◆ Work item ◆
The reply needs the lines from the one containing "last updated: 2/8/2024" through the end of the material, each repeated exactly, and no pictures.

• • • •

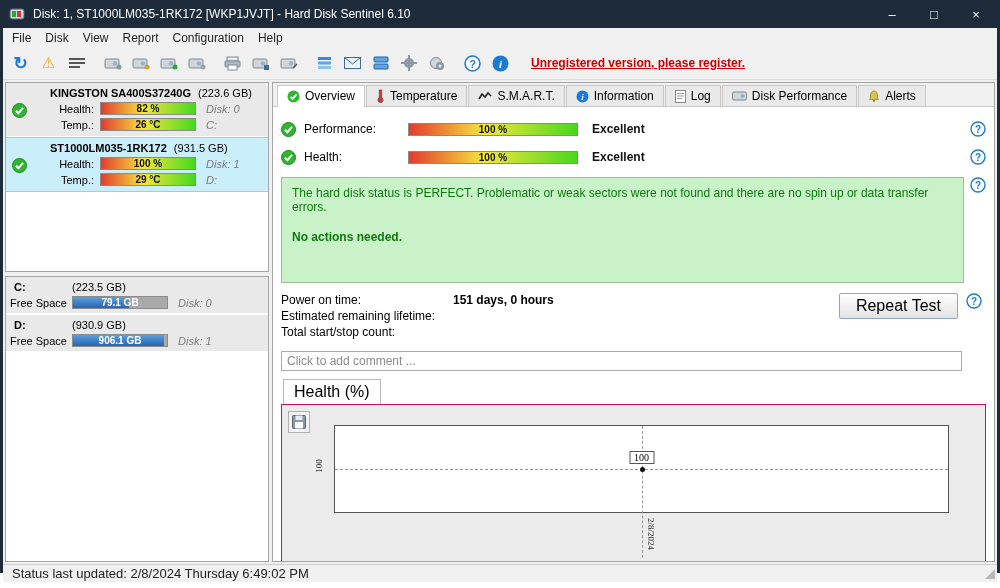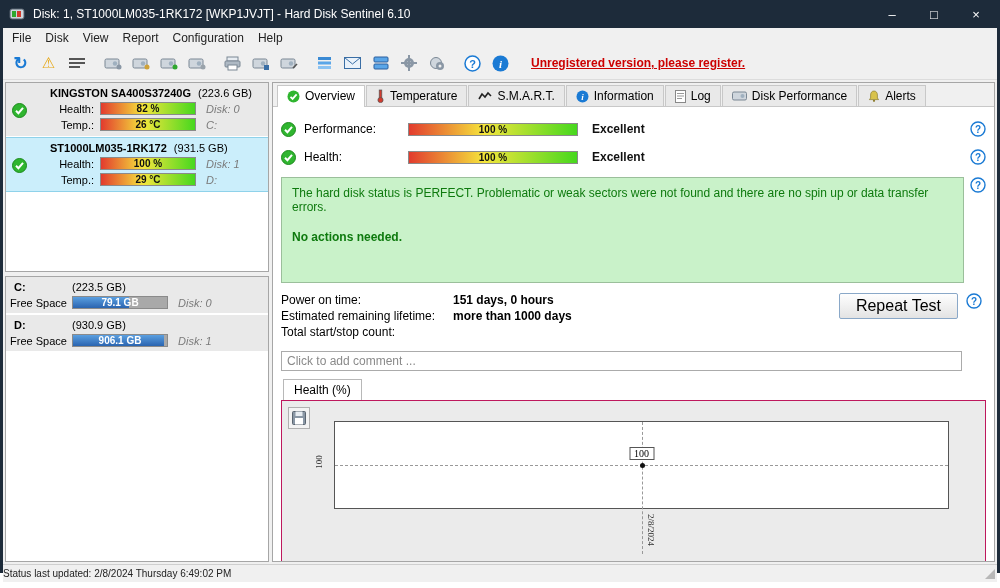"more than 1000 days" span.stat-value { html: <span>more than 1000 days</span> -> none }
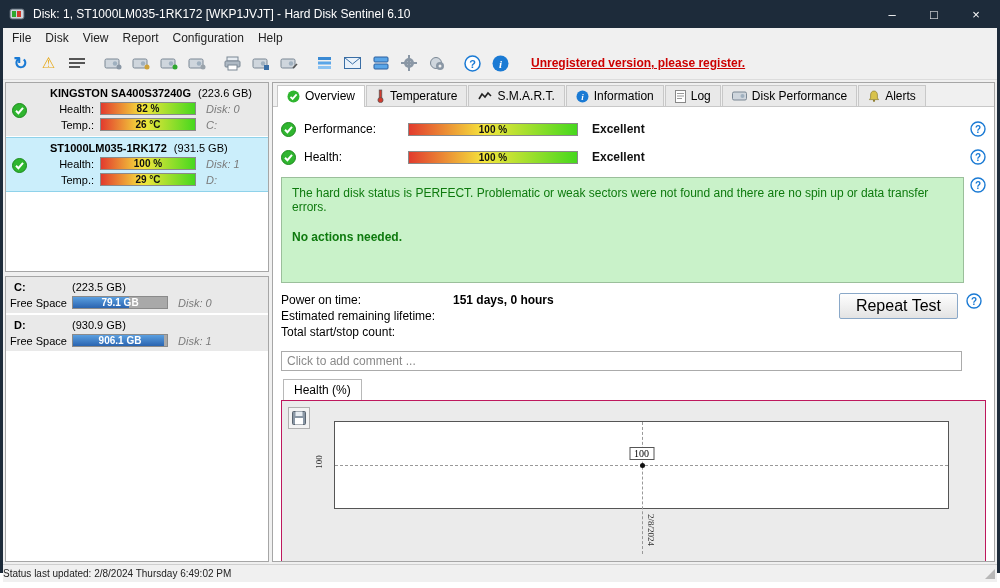"Health (%)" .chart-tab { font-size: 12px -> 16px }
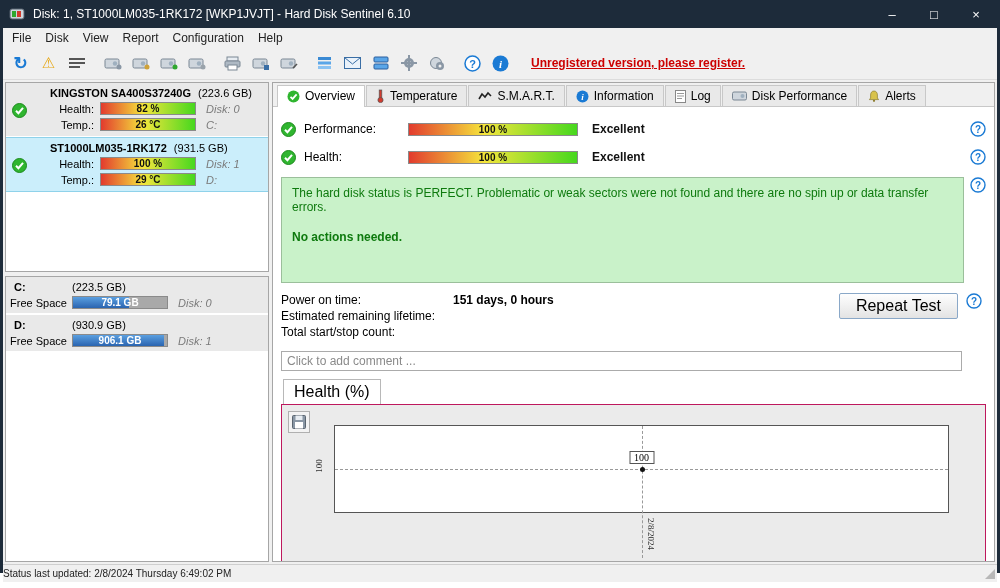"Status last updated: 2/8/2024 Thursday" .statusbar { font-size: 10px -> 13px; padding-left: 0 -> 9px }
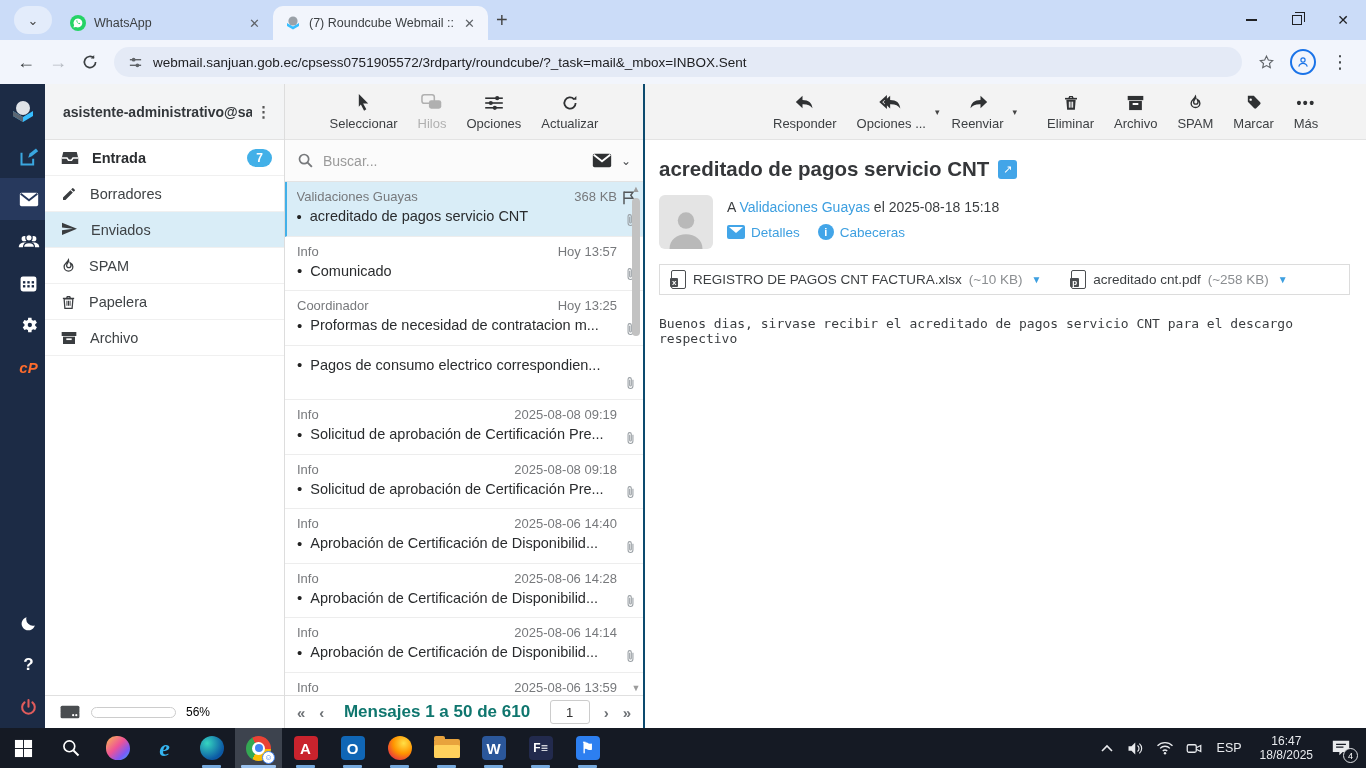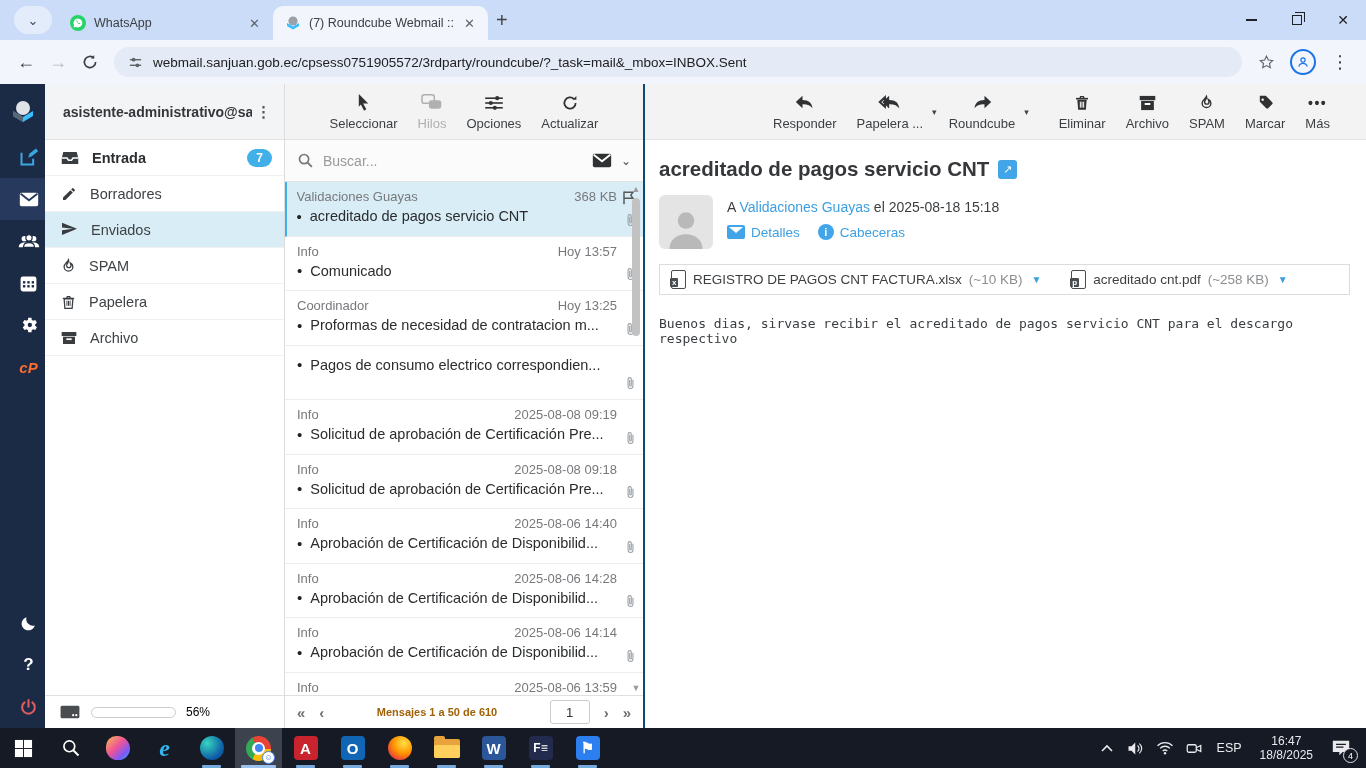"Papelera ..." span.tlbl { text: Papelera -> Opciones }
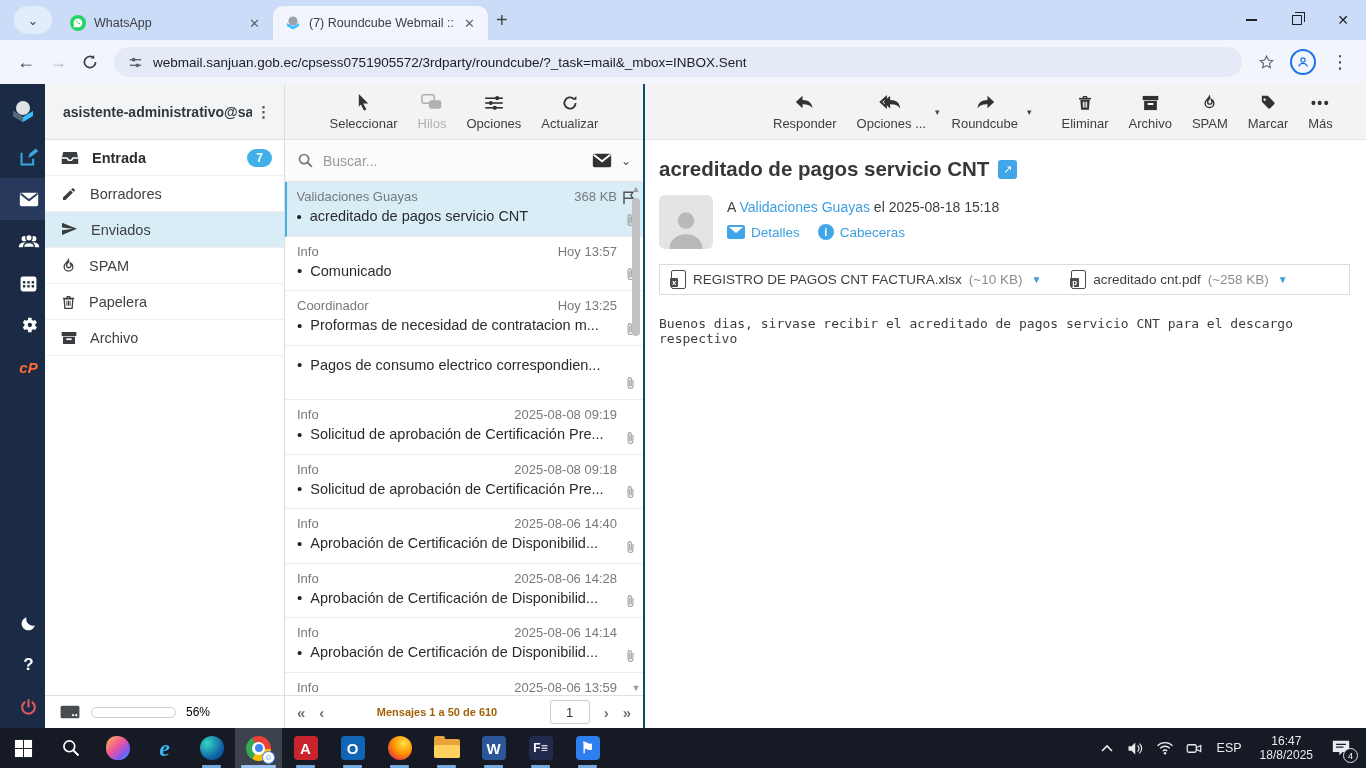"Roundcube" span.tlbl { text: Roundcube -> Reenviar }
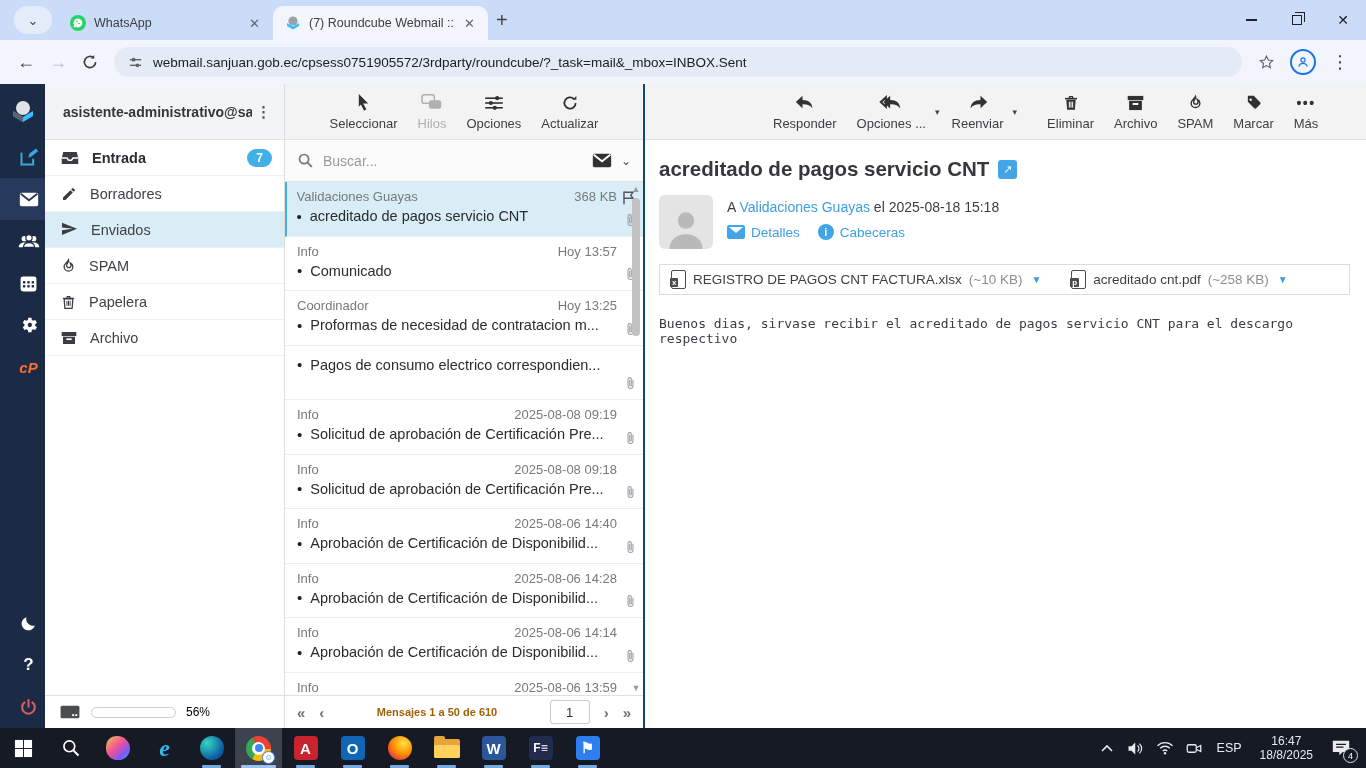"Mensajes 1 a 50 de" .pg-summary { color: #a16207 -> #0f766e; font-size: 11px -> 17px }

• • • •

◆ Result for this task ◆
"Status last updated: 2/8/2024 Thursday" .statusbar { font-size: 10px -> 13px; padding-left: 0 -> 9px }
"Papelera ..." span.tlbl { text: Papelera -> Opciones }
"Roundcube" span.tlbl { text: Roundcube -> Reenviar }
"Mensajes 1 a 50 de" .pg-summary { color: #a16207 -> #0f766e; font-size: 11px -> 17px }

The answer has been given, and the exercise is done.